### Exercise
After locating the line that contains "Sapatilhas Adidas VS" in the data below, set down exactly that line and each one after it through the line that contains "total: 23005.12 -> 23163.75", and nothing more.

### Provided records
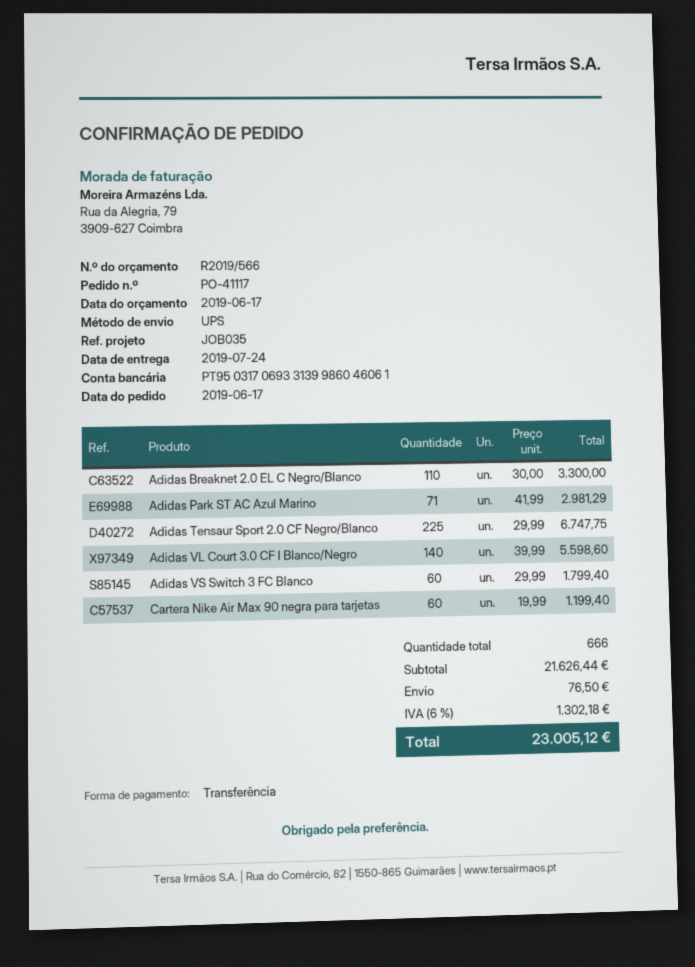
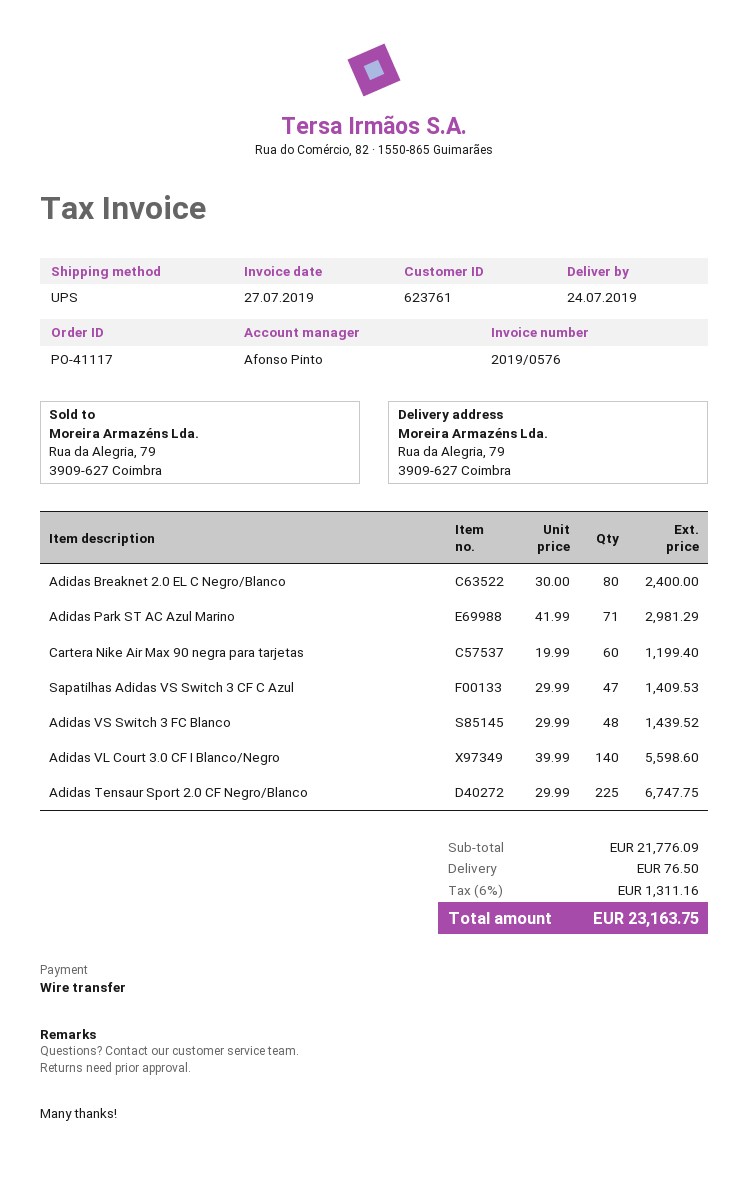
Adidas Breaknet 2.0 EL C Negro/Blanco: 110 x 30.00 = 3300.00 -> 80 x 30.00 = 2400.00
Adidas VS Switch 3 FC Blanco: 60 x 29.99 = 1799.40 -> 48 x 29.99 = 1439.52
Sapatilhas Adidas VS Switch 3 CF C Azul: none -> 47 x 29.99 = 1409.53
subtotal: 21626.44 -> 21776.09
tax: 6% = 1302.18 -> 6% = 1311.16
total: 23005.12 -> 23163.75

...

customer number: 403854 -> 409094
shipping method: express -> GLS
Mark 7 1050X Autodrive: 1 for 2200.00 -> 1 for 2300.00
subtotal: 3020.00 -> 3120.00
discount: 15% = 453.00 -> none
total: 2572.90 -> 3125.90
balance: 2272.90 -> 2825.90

### The answer
Sapatilhas Adidas VS Switch 3 CF C Azul: none -> 47 x 29.99 = 1409.53
subtotal: 21626.44 -> 21776.09
tax: 6% = 1302.18 -> 6% = 1311.16
total: 23005.12 -> 23163.75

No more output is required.